▸ Exercise instructions: Search the listing for the string "CBOR". Copy every line that has it.

(Material for this task begins)

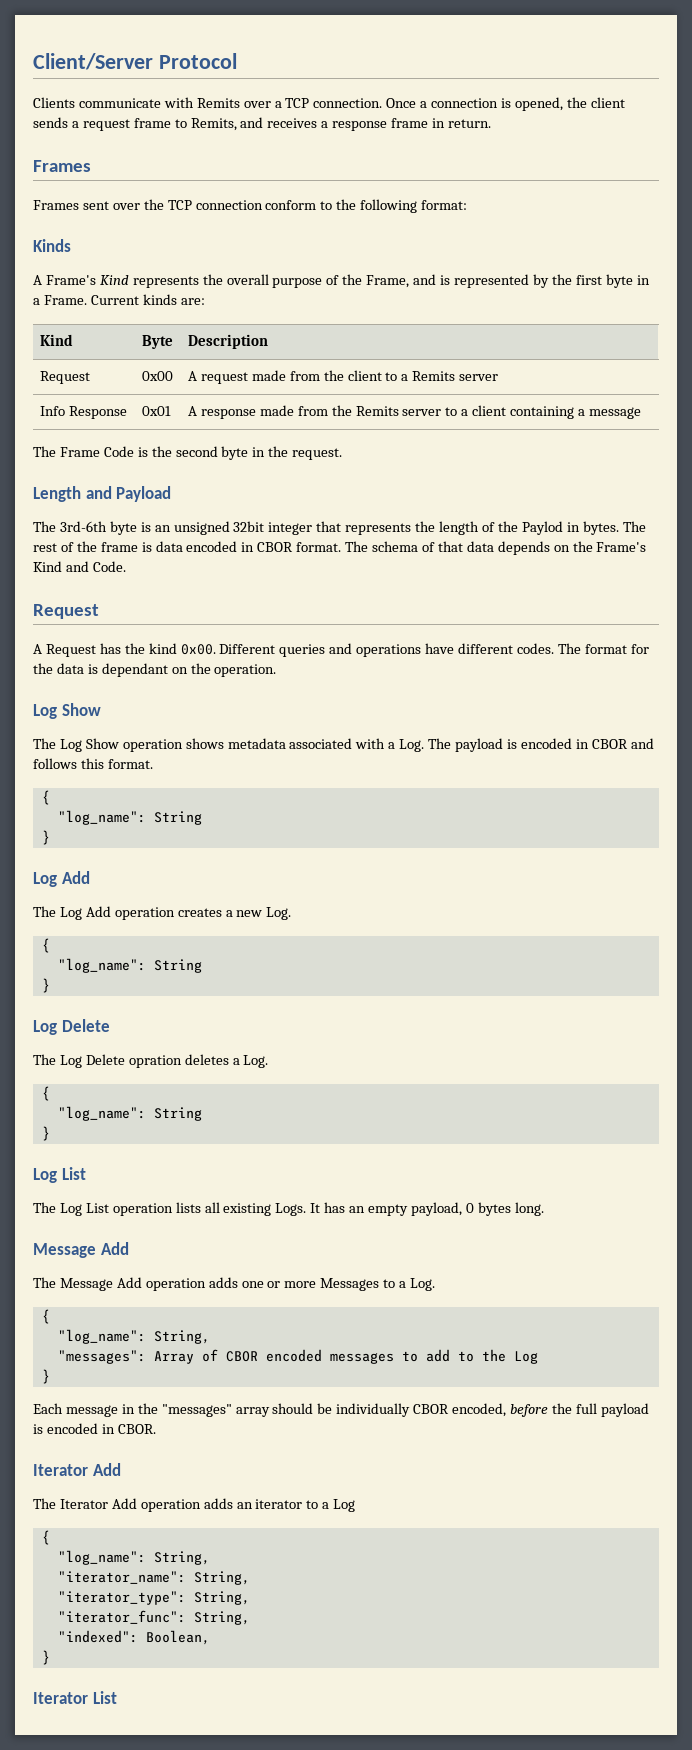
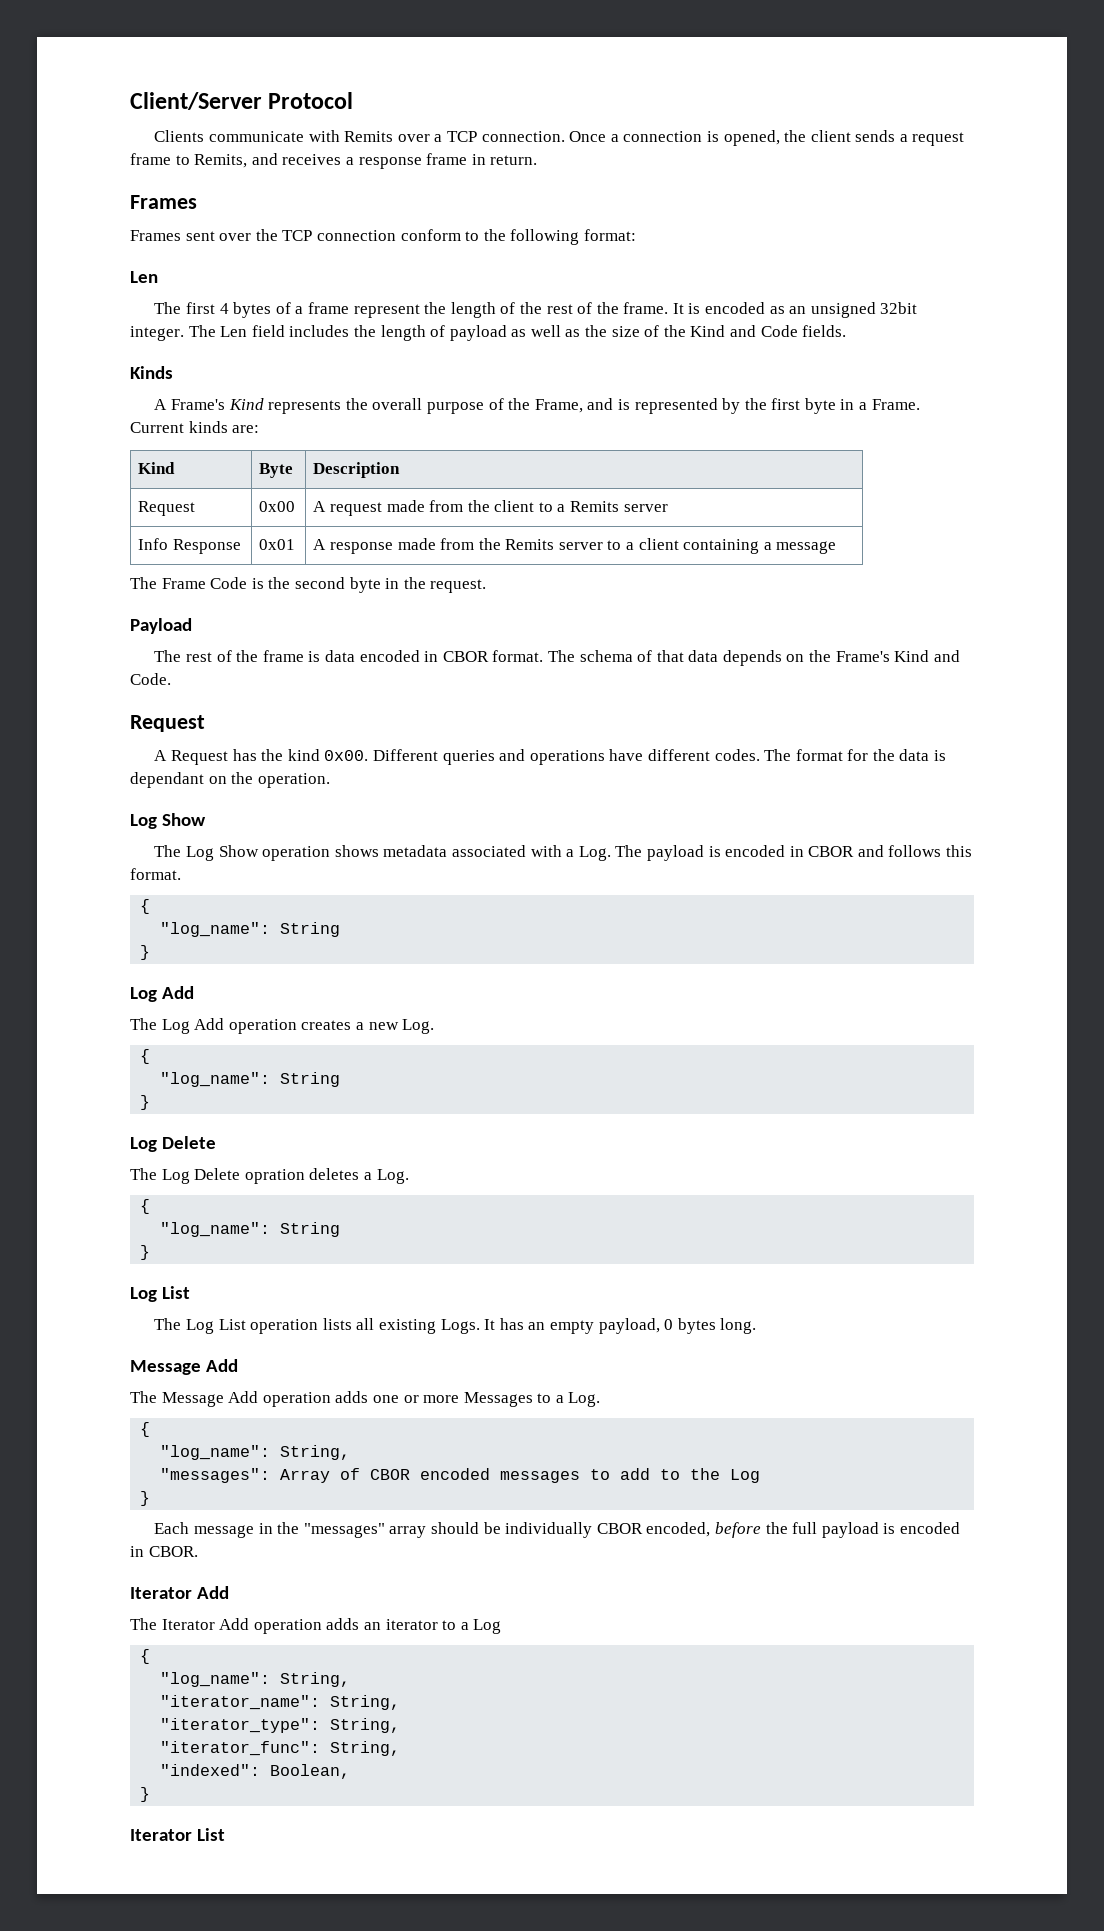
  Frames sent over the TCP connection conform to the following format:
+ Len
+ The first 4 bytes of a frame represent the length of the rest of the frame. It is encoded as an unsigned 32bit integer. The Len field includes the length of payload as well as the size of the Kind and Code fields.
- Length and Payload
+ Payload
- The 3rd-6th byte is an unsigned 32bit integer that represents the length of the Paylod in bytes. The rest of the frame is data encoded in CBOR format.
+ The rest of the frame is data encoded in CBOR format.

(Material for this task ends)
(Material for this task begins)

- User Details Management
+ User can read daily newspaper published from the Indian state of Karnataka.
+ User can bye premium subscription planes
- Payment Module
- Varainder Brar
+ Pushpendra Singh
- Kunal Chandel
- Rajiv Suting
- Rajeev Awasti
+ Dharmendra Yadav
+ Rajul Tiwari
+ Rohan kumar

(Material for this task ends)

▸ Result:
- The 3rd-6th byte is an unsigned 32bit integer that represents the length of the Paylod in bytes. The rest of the frame is data encoded in CBOR format.
+ The rest of the frame is data encoded in CBOR format.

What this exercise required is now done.